# [Task statement]
Find every line containing the word "none" in the records below; report only how many there are.

# [The data]
▬▬▬▬▬▬▬▬▬▬

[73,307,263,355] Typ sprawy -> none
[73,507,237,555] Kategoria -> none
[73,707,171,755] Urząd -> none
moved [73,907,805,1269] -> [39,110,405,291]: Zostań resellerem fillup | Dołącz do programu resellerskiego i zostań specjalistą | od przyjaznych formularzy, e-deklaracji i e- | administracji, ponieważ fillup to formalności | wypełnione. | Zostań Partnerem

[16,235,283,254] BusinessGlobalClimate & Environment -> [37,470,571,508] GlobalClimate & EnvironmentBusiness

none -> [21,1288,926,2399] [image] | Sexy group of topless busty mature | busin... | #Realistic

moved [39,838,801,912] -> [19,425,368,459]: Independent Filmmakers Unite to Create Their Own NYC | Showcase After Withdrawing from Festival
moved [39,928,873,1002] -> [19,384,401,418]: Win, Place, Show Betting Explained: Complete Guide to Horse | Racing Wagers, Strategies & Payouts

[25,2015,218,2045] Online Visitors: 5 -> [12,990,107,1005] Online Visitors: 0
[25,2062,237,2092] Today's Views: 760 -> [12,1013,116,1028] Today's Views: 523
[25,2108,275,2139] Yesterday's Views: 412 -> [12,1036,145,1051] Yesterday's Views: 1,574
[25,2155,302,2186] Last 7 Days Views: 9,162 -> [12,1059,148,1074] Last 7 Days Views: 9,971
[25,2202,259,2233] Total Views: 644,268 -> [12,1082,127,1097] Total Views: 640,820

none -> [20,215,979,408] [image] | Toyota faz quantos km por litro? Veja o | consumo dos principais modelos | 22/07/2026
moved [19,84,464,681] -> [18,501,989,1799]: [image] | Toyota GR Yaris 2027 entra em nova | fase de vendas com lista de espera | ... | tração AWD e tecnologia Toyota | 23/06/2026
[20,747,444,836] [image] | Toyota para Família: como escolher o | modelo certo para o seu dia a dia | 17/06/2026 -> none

▬▬▬▬▬▬▬▬▬▬

# [The completed task]
6